Compendious Syriac Grammar

Compendious Syriac Grammar
Author: Theodor Noeldeke
Publisher: Wipf and Stock Publishers
Total Pages: 370
Release: 2003-09-26
Genre: Religion
ISBN: 1725208490

This translation of Noldeke's 'Kurzgefasste syrische Grammatik,' a lucid description of Syriac orthography and phonology (I), morphology (II), and syntax (III), is undeniably one of the major achievements of Syriac studies in the nineteenth century. Since then, the book has admirably served generations of students.

Compendious Syriac Grammar

Compendious Syriac Grammar
Author: Theodor Nöldeke
Publisher: Eisenbrauns
Total Pages: 404
Release: 2001
Genre: Foreign Language Study
ISBN: 9781575060507

This quality Eisenbrauns reprint (now in its third printing) of Crichton's 1904 translation of N ldeke's Kurzgefasste Syrische Grammatik incorporates for the first time Anton Schall's transcription of the great Semitist's original handwritten supplementary material (translated by Peter T. Daniels). N ldeke outlines in great detail the orthography, phonology, morphology, and syntax of Syriac in this reference grammar.

Compendious Syriac Grammar

Compendious Syriac Grammar
Author: Theodor Noeldeke
Publisher: Wipf and Stock Publishers
Total Pages: 371
Release: 2003-09-26
Genre: Religion
ISBN: 1592443559

This translation of Noldeke's 'Kurzgefasste syrische Grammatik,' a lucid description of Syriac orthography and phonology (I), morphology (II), and syntax (III), is undeniably one of the major achievements of Syriac studies in the nineteenth century. Since then, the book has admirably served generations of students.

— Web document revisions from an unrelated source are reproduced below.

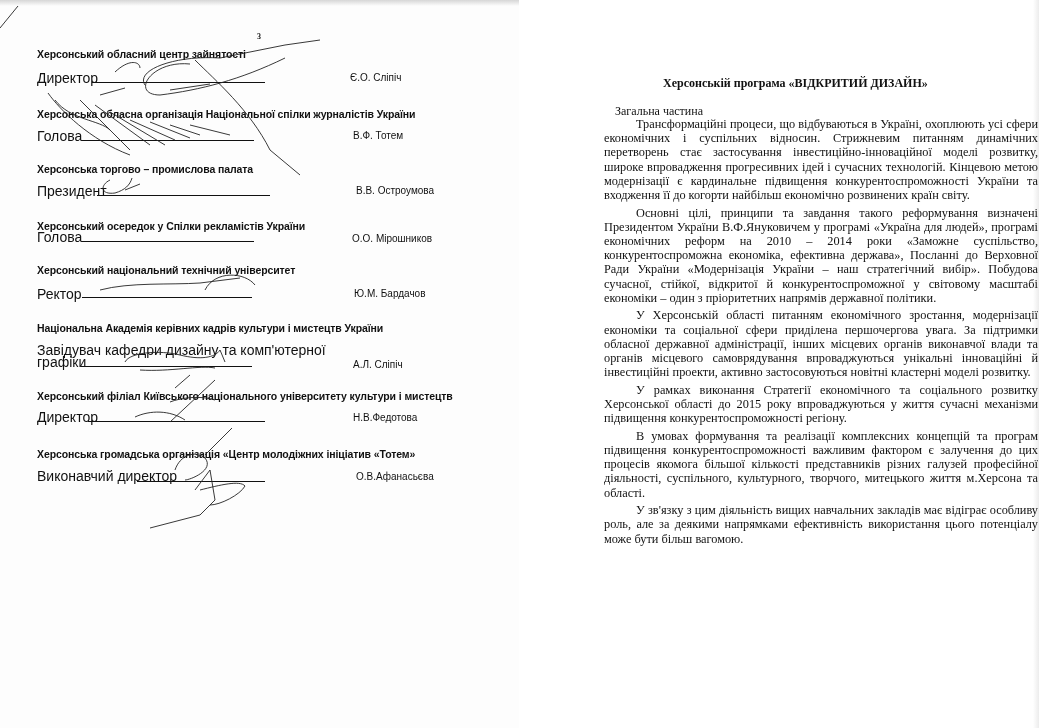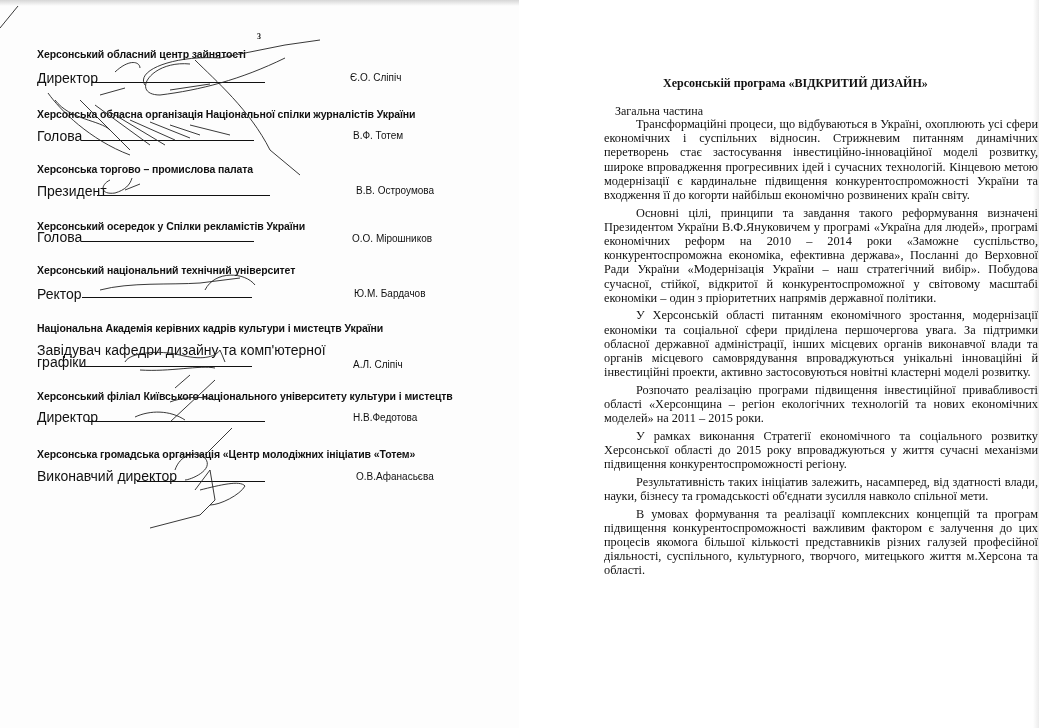--- a/index.html
+++ b/index.html
@@ -127,17 +127,16 @@
   <div class="right-edge-shadow"></div>
 </div>
 
 <div class="doc-title">Херсонській програма «ВІДКРИТИЙ ДИЗАЙН»</div>
 <div class="section-heading">Загальна частина</div>
 
 <div class="body-text">
   <p>Трансформаційні процеси, що відбуваються в Україні, охоплюють усі сфери економічних і суспільних відносин. Стрижневим питанням динамічних перетворень стає застосування інвестиційно-інноваційної моделі розвитку, широке впровадження прогресивних ідей і сучасних технологій. Кінцевою метою модернізації є кардинальне підвищення конкурентоспроможності України та входження її до когорти найбільш економічно розвинених країн світу.</p>
   <p>Основні цілі, принципи та завдання такого реформування визначені Президентом України В.Ф.Януковичем у програмі «Україна для людей», програмі економічних реформ на 2010 – 2014 роки «Заможне суспільство, конкурентоспроможна економіка, ефективна держава», Посланні до Верховної Ради України «Модернізація України – наш стратегічний вибір». Побудова сучасної, стійкої, відкритої й конкурентоспроможної у світовому масштабі економіки – один з пріоритетних напрямів державної політики.</p>
   <p>У Херсонській області питанням економічного зростання, модернізації економіки та соціальної сфери приділена першочергова увага. За підтримки обласної державної адміністрації, інших місцевих органів виконавчої влади та органів місцевого самоврядування впроваджуються унікальні інноваційні й інвестиційні проекти, активно застосовуються новітні кластерні моделі розвитку.</p>
-  <p>Розпочато реалізацію програми підвищення інвестиційної привабливості області «Херсонщина – регіон екологічних технологій та нових економічних моделей» на 2011 – 2015 роки.</p>
   <p>У рамках виконання Стратегії економічного та соціального розвитку Херсонської області до 2015 року впроваджуються у життя сучасні механізми підвищення конкурентоспроможності регіону.</p>
-  <p>Результативність таких ініціатив залежить, насамперед, від здатності влади, науки, бізнесу та громадськості об'єднати зусилля навколо спільної мети.</p>
   <p>В умовах формування та реалізації комплексних концепцій та програм підвищення конкурентоспроможності важливим фактором є залучення до цих процесів якомога більшої кількості представників різних галузей професійної діяльності, суспільного, культурного, творчого, митецького життя м.Херсона та області.</p>
+  <p>У зв'язку з цим діяльність вищих навчальних закладів має відіграє особливу роль, але за деякими напрямками ефективність використання цього потенціалу може бути більш вагомою.</p>
 </div>
 
 </body></html>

Robinson's Paradigms and Exercises in Syriac Grammar

Robinson's Paradigms and Exercises in Syriac Grammar
Author: Theodore Henry Robinson
Publisher: Oxford University Press
Total Pages: 188
Release: 2013-07-25
Genre: Language Arts & Disciplines
ISBN: 019968717X

Classical Syriac is the third language of early Christian literature after Greek and Latin, and as a dialect of Aramaic it has a special relationship with the words of Jesus. This sixth edition of the classic textbook continues to provide a clear introduction to the language, with larger text and improved explanations.

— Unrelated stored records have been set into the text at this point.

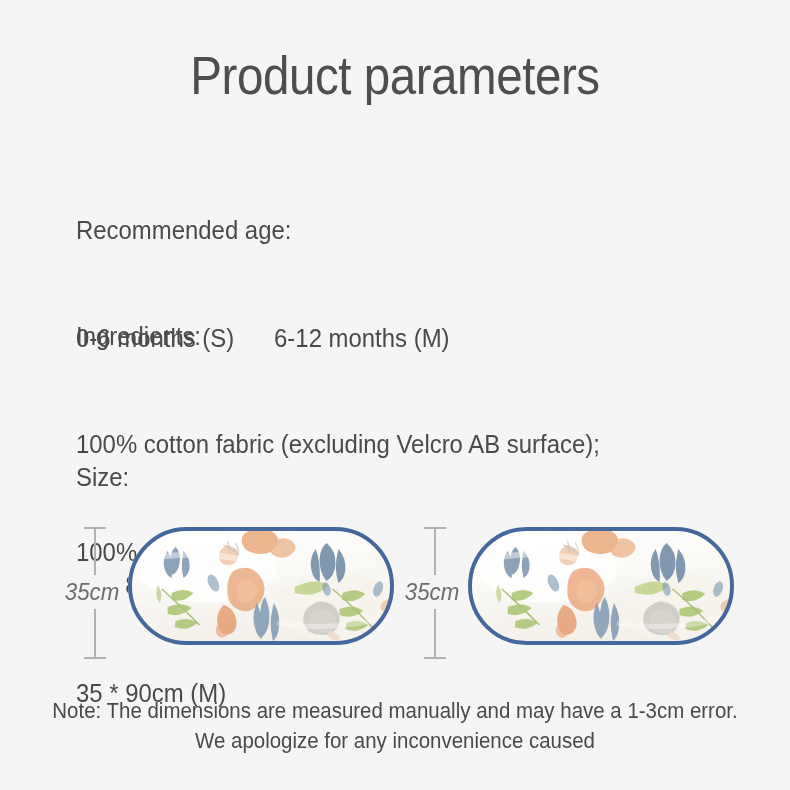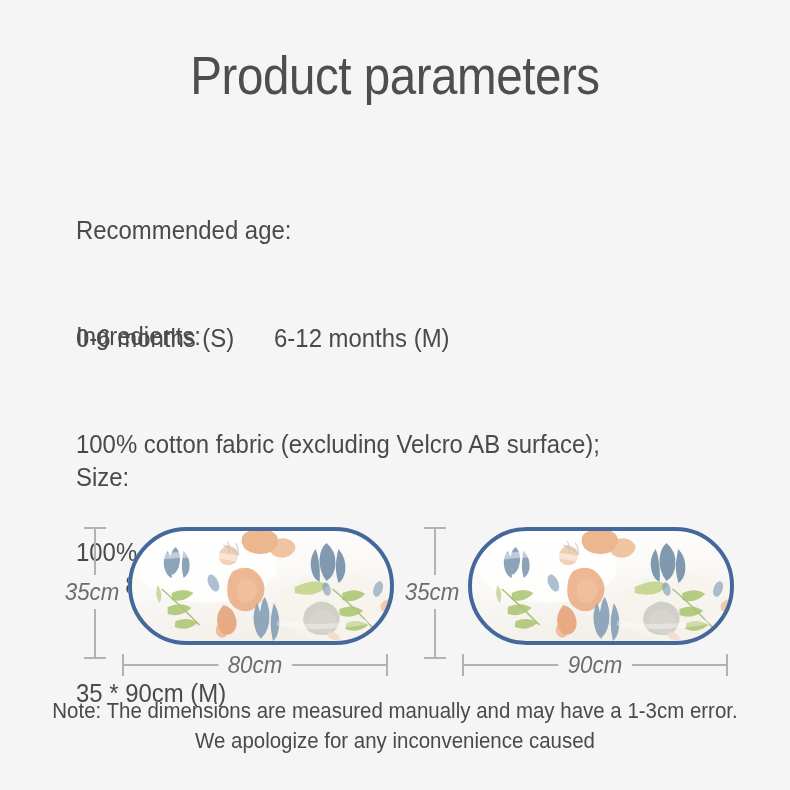--- a/index.html
+++ b/index.html
@@ -282,26 +282,20 @@
 
           <path d="M258 74 q12 -6 18 4 q-8 12 -20 6 q-4 -6 2 -10z" fill="#e9ab80" opacity="0.55"></path>
 
           <path d="M10 34 q60 -14 120 2" stroke="#ffffff" stroke-width="6" fill="none" opacity="0.45"></path>
           <path d="M150 96 q60 10 116 -8" stroke="#ffffff" stroke-width="5" fill="none" opacity="0.35"></path>
         </g>
         <rect x="2" y="2" width="264" height="114" rx="57" ry="57" fill="none" stroke="#45689c" stroke-width="4"></rect>
       </svg>
     </div>
 
-    <div class="dim-h">
-      <div class="dim-h-line"></div>
-      <div class="cap cap-l"></div>
-      <div class="cap cap-r"></div>
-      <div class="dim-h-label">80cm</div>
-    </div>
   </div>
 
   <div class="diagram" id="diagram-m">
     <div class="dim-v"></div>
     <div class="dim-v-label">35cm</div>
 
     <div class="pillow-wrap">
       <svg class="pillow-svg" viewBox="0 0 268 118" preserveAspectRatio="none">
         <defs>
           <clipPath id="clipM">
@@ -375,25 +369,19 @@
             <ellipse cx="200" cy="62" rx="4" ry="7" transform="rotate(-15 200 62)"></ellipse>
           </g>
           <path d="M258 74 q12 -6 18 4 q-8 12 -20 6 q-4 -6 2 -10z" fill="#e9ab80" opacity="0.55"></path>
           <path d="M10 34 q60 -14 120 2" stroke="#ffffff" stroke-width="6" fill="none" opacity="0.45"></path>
           <path d="M150 96 q60 10 116 -8" stroke="#ffffff" stroke-width="5" fill="none" opacity="0.35"></path>
         </g>
         <rect x="2" y="2" width="264" height="114" rx="57" ry="57" fill="none" stroke="#45689c" stroke-width="4"></rect>
       </svg>
     </div>
 
-    <div class="dim-h">
-      <div class="dim-h-line"></div>
-      <div class="cap cap-l"></div>
-      <div class="cap cap-r"></div>
-      <div class="dim-h-label">90cm</div>
-    </div>
   </div>
 </div>
 
 <div class="note">
   <div class="note-line">Note: The dimensions are measured manually and may have a 1-3cm error.</div>
   <div class="note-line">We apologize for any inconvenience caused</div>
 </div>
 
 </body></html>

Compendious Syriac Grammar

Compendious Syriac Grammar
Author: Theodor Noldeke
Publisher:
Total Pages: 372
Release: 2016-01-23
Genre:
ISBN: 9781329840478

An affordable facsimile reprint of the 1904 classic. Being a book over a century old, Noldeke's exhaustive study is easy to use and accurate, and has never been supplanted. Delve deeply into the beautiful Syriac Aramaic language in which the original New Testament was written. After you learn basics such as alphabet and pronunciation, what you'll need to go further and attain fluency in the Aramaic is this book, a good lexicon like Jennings' or Williams', a copy of the Aramaic Scriptures, and your zeal for understanding said Scriptures in their purity. Digital version of this text: http: //jesusspokearamaic.com/Libraries/Noldeke-Syriac-Grammar/Noldeke-Compendious-Syriac-Grammar.pdf Cover photo by JHistory (Own work) [CC BY-SA 4.0], via Wikimedia Commons

Introduction to Syriac

Introduction to Syriac
Author: Wheeler McIntosh Thackston
Publisher: Ibex Publishers, Incorporated
Total Pages: 266
Release: 1999
Genre: Foreign Language Study
ISBN:

Syriac is the Aramaic dialect of Edessa in Mesopotamia. Today it is the classical tongue of the Nestorians and Chaldeans of Iran and Iraq and the liturgical language of the Jacobites of Eastern Anatolia and the Maronites of Greater Syria. Syriac is also the language of the Church of St Thomas on the Malabar Coast of India. Syriac belongs to the Levantine group of the central branch of the West Semitic languages. Syriac played an important role as the intermediary through which Greek learning passed to the Islamic world. Syriac translations also preserve much Middle Iranian wisdom literature that has been lost in the original. Here, the language is presented both in the Syriac script and in transcription, which is given so that the pronunciation of individual words and the structure of the language may be represented as clearly as possible. The majority of the sentences in the exercises -- and all of the readings in later lessons -- are taken directly from the Pitta, the Syriac translation of the Bible. Most students learn Syriac as an adjunct to biblical or theological studies and will be interested primarily in this text. Biblical passages also have the advantage of being familiar, to some degree or other, to most English speaking students.